A brand I was introduced to through the annals of discord was FatFreq. Specifically, I heard that the Maestro Mini was a bass-heavy in-ear that had bass accentuation like a sub-woofer, even if the impact of the bass was a bit soft. I loved it for a similar use case like the Skullcandy JIB and Dunu Talos, except a bit more like a high-end JIB. Considering the asking price, if you want a bass-heavy in-ear and want to support FatFreq over the likes of a Campfire Vega or Atlas, or running the risk of fake Beyerdynamic Xelentos across the used market, please consider the Maestro Mini for your bass-head pleasures.
Furthermore, I got to try the Maestro and Maestro SE. Between the two, I liked the SE more for being an evenly tuned in-ear with a tastefully done accentuation of sub-bass. Had I not already committed to buying a different in-ear, this would be an in-ear I’d be daily driving at work.

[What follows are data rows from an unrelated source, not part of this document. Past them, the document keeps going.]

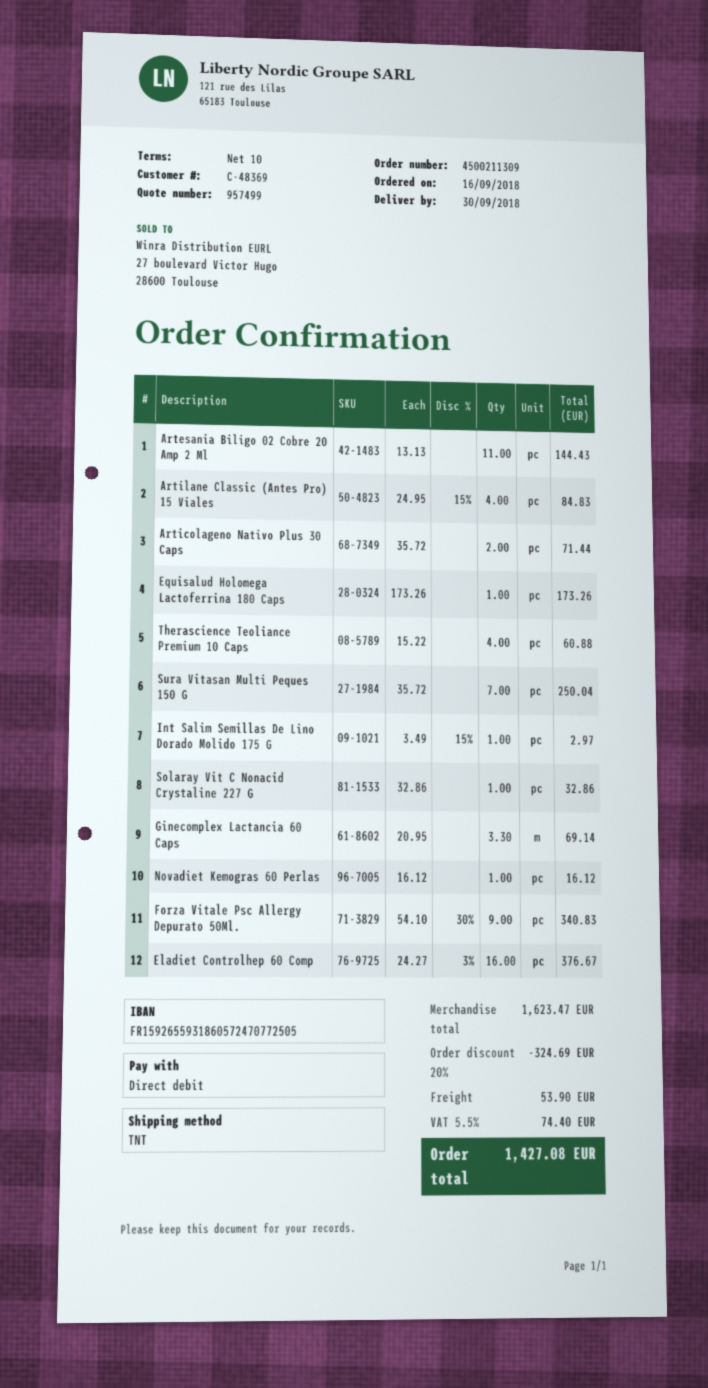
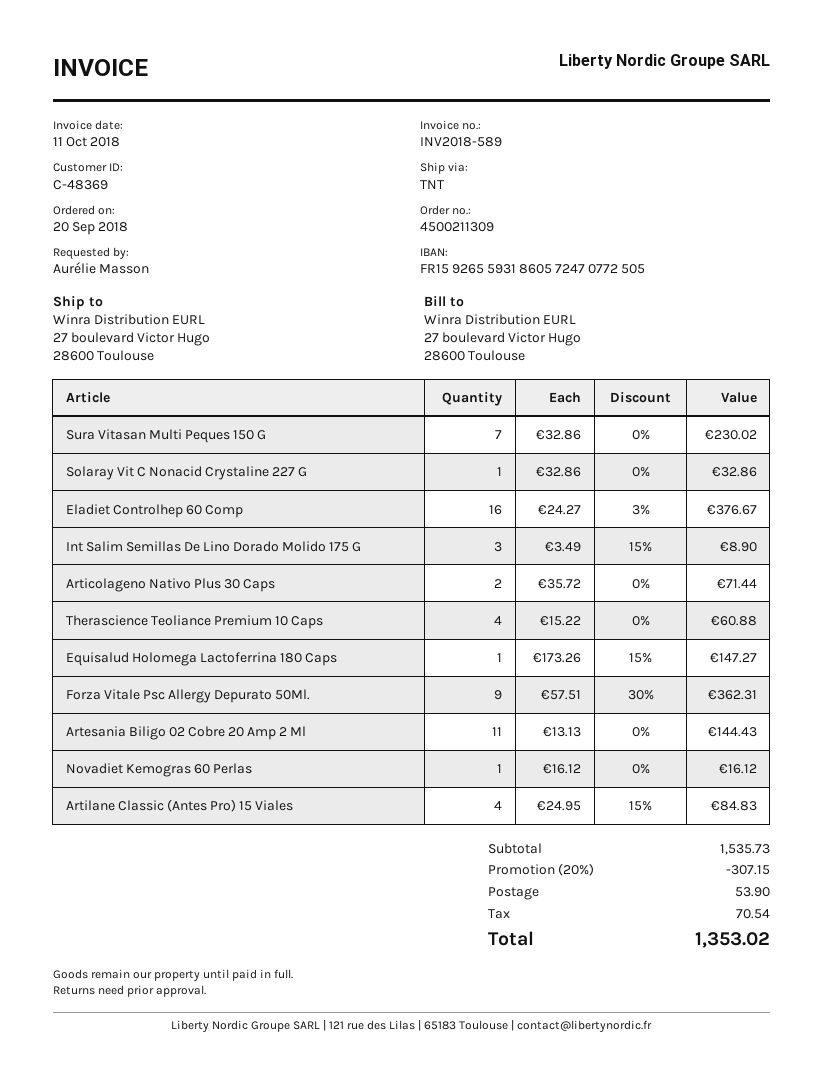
order date: 2018-09-16 -> 2018-09-20
Equisalud Holomega Lactoferrina 180 Caps: 1 x 173.26 = 173.26 -> 1 x 173.26 - 15% = 147.27
Sura Vitasan Multi Peques 150 G: 7 x 35.72 = 250.04 -> 7 x 32.86 = 230.02
Int Salim Semillas De Lino Dorado Molido 175 G: 1 x 3.49 - 15% = 2.97 -> 3 x 3.49 - 15% = 8.90
Ginecomplex Lactancia 60 Caps: 3.3 x 20.95 = 69.14 -> none
Forza Vitale Psc Allergy Depurato 50Ml.: 9 x 54.10 - 30% = 340.83 -> 9 x 57.51 - 30% = 362.31
subtotal: 1623.47 -> 1535.73
discount: 20% = 324.69 -> 20% = 307.15
tax: 74.40 -> 70.54
total: 1427.08 -> 1353.02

I had a blast in my small-talk interaction with the FatFreq crew at their booth, and I hope they see continued success in their approach to bass in the in-ear audio space.
Several booths this CanJam featured the new Feliks Audio Envy 300B tube amplifier, and it’s no surprise why. Go over a simple checklist of typical audiophile desires in a tube amp, and the Feliks Envy has it. Wood chassis? 300B? Smooth volume control? XLR jacks? Check them all.
But, how does it sound?
Consider me suckered into what Feliks has going on with the Envy. It was warm and lush with headphones like my Utopia and made the Meze Elite and Susvara cozy listens. Granted, I still like where I have gone with tube amps, but this was the first Feliks Audio amp I didn’t mind being all over the show floor. To me, the Euforia and Elise are both quite loose and flabby in the bass, and part of me wonders if that’s because of the tubes typically paired with them and the owners desiring that kind of sound coloration. I like the Envy, even though I may not own one, nor pursue future opportunities to hear it.

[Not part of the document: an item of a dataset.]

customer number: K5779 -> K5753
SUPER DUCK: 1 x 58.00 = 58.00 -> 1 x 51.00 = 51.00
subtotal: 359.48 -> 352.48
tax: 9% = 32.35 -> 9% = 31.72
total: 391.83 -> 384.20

Another major release in SoCal this year was the Utopia 2022.
First, the new cosmetic look. One of the things that is a bit murky with the previous Utopia versions between the pre-2020 and 2020 SKUs is that the headphones are cosmetically identical from a distance. Next, the included accessories on the 2022 SKUs are in line with modern Focal releases like the Clear MG, Stellia, and Celestee.
My concern, however, was in the sound. If you own the Utopia and want a slight downward-tuning tilt applied to the Utopia sound signature, then the 2022 variant is something to consider. I don’t necessarily love the new aesthetic, and the sound of the new Utopia is a bit of a letdown considering the initial rumors of a Utopia sequel. To me, the 2022 Utopia underwhelmed me, and in some cases disappointed me. The bass sounded warmer, but it sounded like it had a little less impact. At the other end of the spectrum, the treble seemed like it was muted, borderline muffled compared to the original. In the midrange, the 2022 didn’t necessarily fix some of my gripes with the original and how vocals come across as a bit honky because of the 1.2-1.5 kHz hump. I understand that a lot of customers out there mentioned not being able to play the headphone as loud for their tastes, as they experienced audible driver clipping when they would listen at those louder SPLs. I do not experience these issues, but I also listen quieter, so I will continue to cherish my Utopia until it inevitably dies and probably never own a Focal audio product again due to their warranty policy.
The last time I saw the Headphones.com team was about a year ago in SoCal, and they debuted the Zähl HM1 headphone amplifier. Calling it a headphone amplifier is a bit of a disservice because of how feature-rich and overbuilt the amplifier is for the occasion. The HM1 comes from a special pedigree of audio appreciation. Michael Zähl is a legend in his own right in the professional audio world. Receiving praise for his amps in the hi-fi audio appreciation space feels like we’re on the precipice of something spectacular to be in the hands of audio enthusiasts who want to throw down the cash to buy it.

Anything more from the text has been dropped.